Berlin (ots) - Mit einem feierlichen Gründungsakt haben Akteure aus wichtigen Bereichen des Gesundheitswesens das "Deutsche Institut für Gesundheitsrecht (DIGR)" gegründet. Zum Vorsitzenden und Institutsdirektor wählte die Gründungsversammlung einstimmig Helge Sodan, Professor für Öffentliches Recht an der Freien Universität und Präsident des Verfassungsgerichtshofes des Landes Berlin.

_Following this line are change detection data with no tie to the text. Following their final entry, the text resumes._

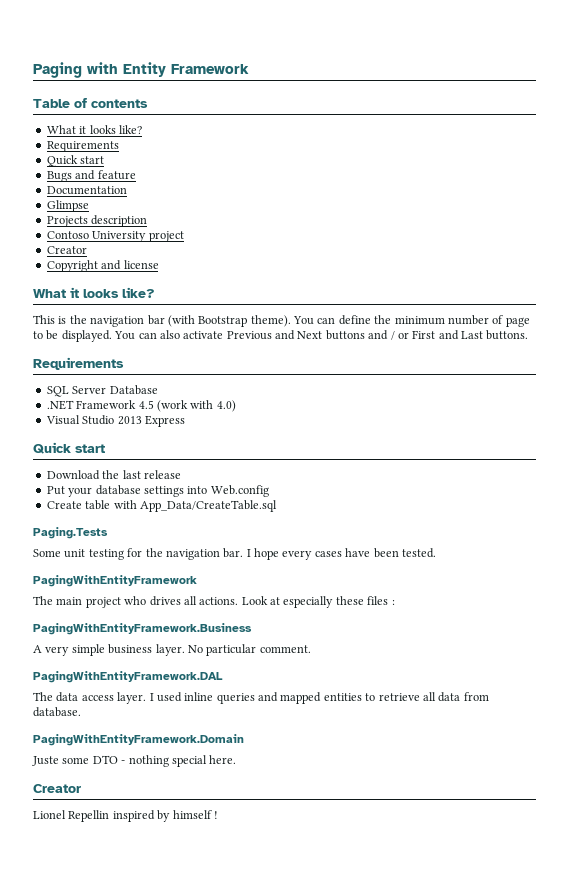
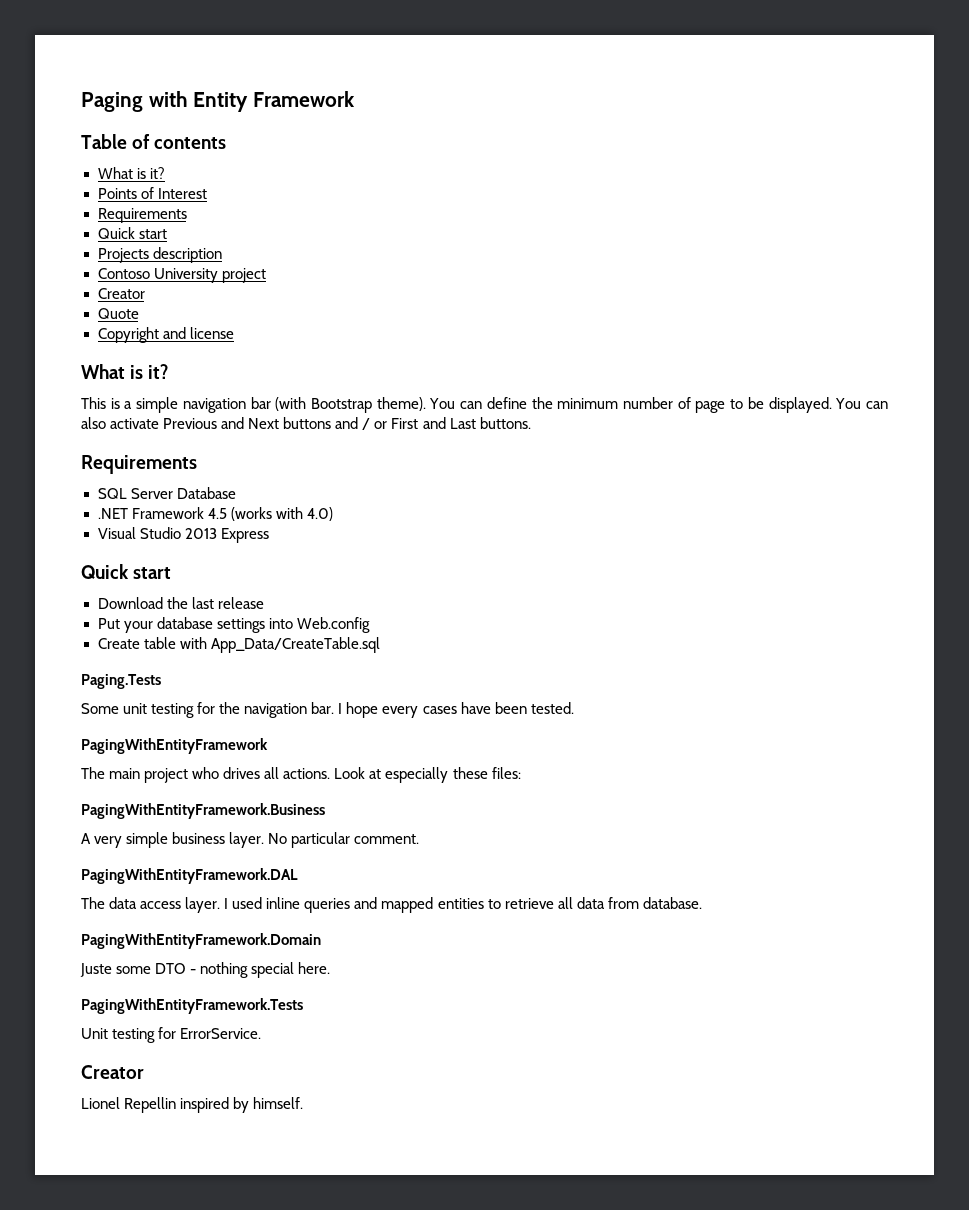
[79,125,142,134] [46,141,119,152] [46,155,105,167] [46,170,136,182] [46,186,127,195] [46,200,89,212] it looks like? // Requirements // Quick start // Bugs and feature // Documentation // Glimpse -> [136,167,165,179] [97,187,207,199] [97,208,187,223] [97,227,167,239] is it? // Points of Interest // Requirements // Quick start
(87, 250) none -> [97,308,139,319] // Quote
[70,287,155,298] it looks like? -> [130,364,169,379] is it?
[69,315,87,324] the -> [124,397,179,413] a simple
[156,400,188,412] (work -> [230,507,272,521] (works
[367,596,395,605] files : -> [491,767,521,779] files:
(237, 759) none -> [81,998,303,1014] [81,1027,262,1043] // PagingWithEntityFramework.Tests // Unit testing for ErrorService.
[172,810,218,819] himself ! -> [253,1097,304,1109] himself.

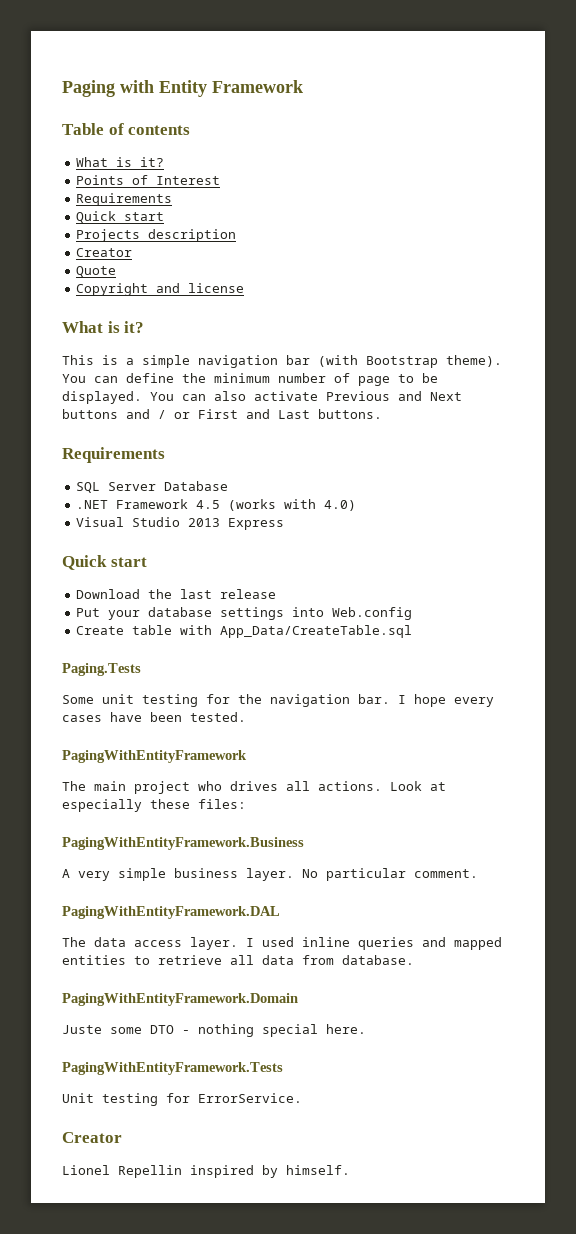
[97,268,266,283] // Contoso University project -> (237, 235) none

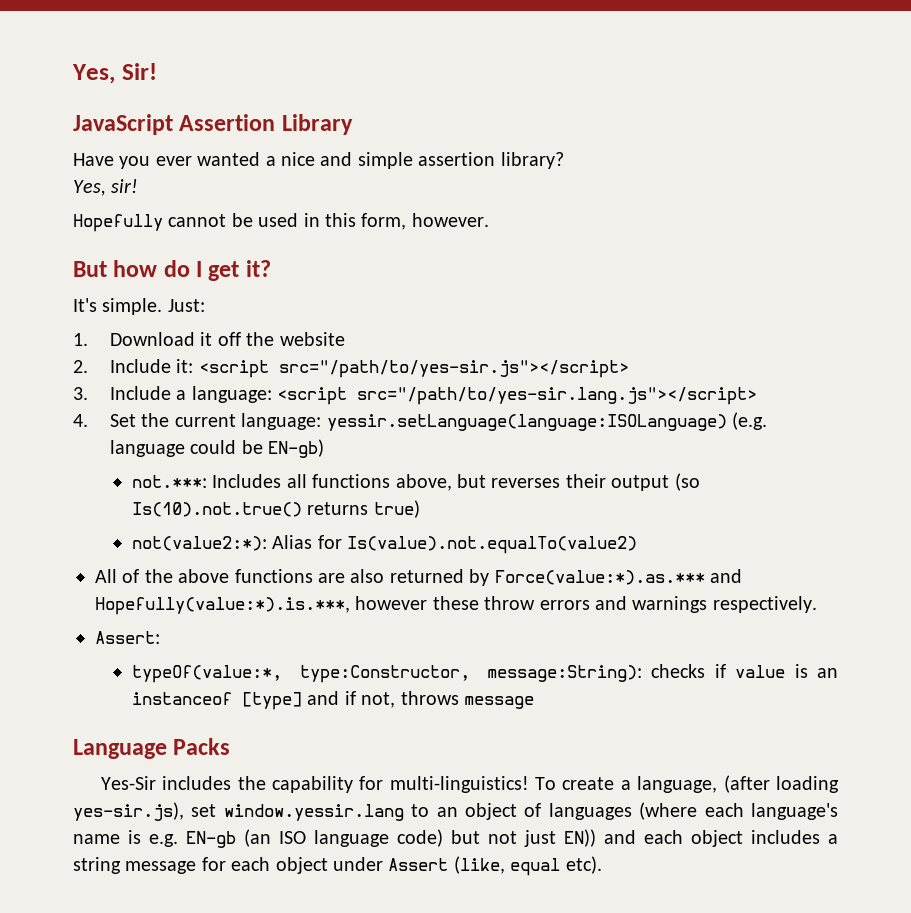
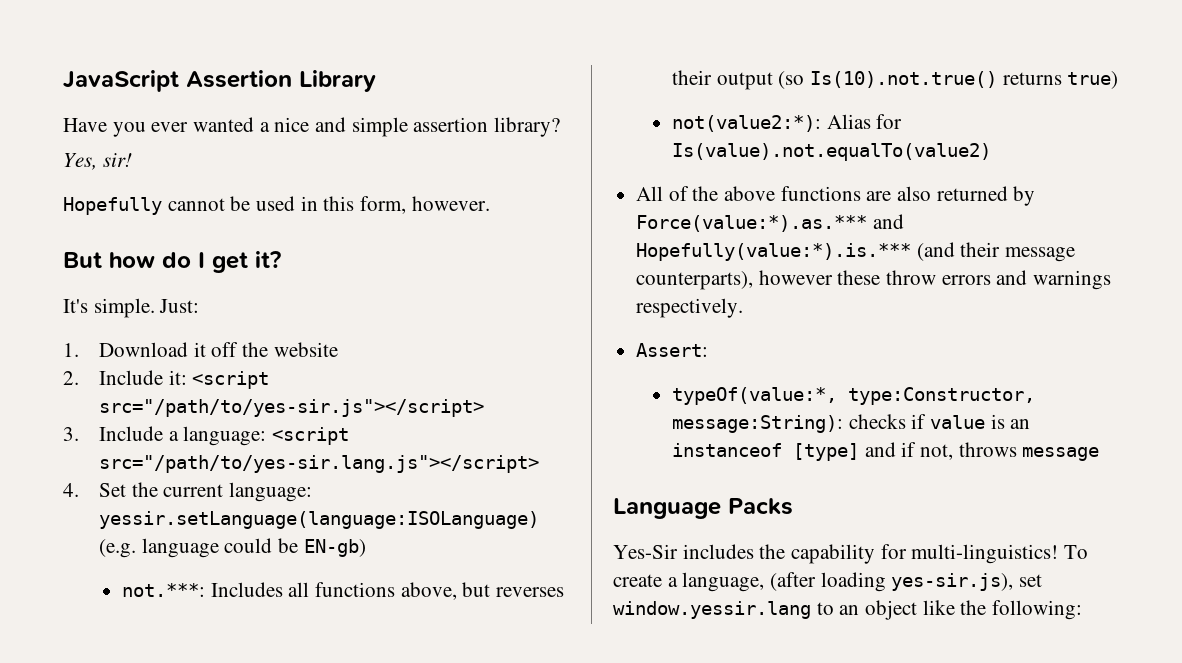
[72,63,157,84] Yes, Sir! // -> (63, 81) none
[95,597,350,615] Hopefully(value:*).is.***, -> [636,242,1076,262] [636,271,754,290] Hopefully(value:*).is.*** (and their message counterparts),
[524,802,838,820] [73,829,838,848] [73,856,602,876] of languages (where each language's name is e.g. EN-gb (an ISO language code) but not just EN)) and each object includes a string message for each object under Assert (like, equal etc). -> [922,600,1083,620] like the following:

Das Recht bilde nicht nur die Basis aller Prozesse zwischen Ärzten, Patienten, Versicherern und Arzneimittelherstellern, so Prof. Sodan, es könne auch einen Rahmen für neue Freiheiten schaffen, die den eingeschnürten Gesundheitsmarkt beleben und sanieren. Wissenschaftlich unterstützt von der Freien Universität Berlin liegt die Besonderheit des Instituts nach Ansicht der Gründer darin, dass sich im DGIR Vertreter aus unterschiedlichen Sektoren zusammengefunden haben, um im interdisziplinären Austausch Lösungen für gemeinsame Probleme zu erarbeiten. Zu den 12 Gründungsmitgliedern gehören u.a. die Bundeszahnärztekammer, die Pfizer Deutschland GmbH, die Quintessenz-Verlagsgruppe und die Arbeitsgemeinschaft MEDI Deutschland.
Mit den 5. Berliner Gesprächen zum Gesundheitsrecht, die am Montag, dem 3. April 2006 im Berliner Hotel Hilton am Gendarmenmarkt stattfinden, will sich das Institut der Öffentlichkeit präsentieren.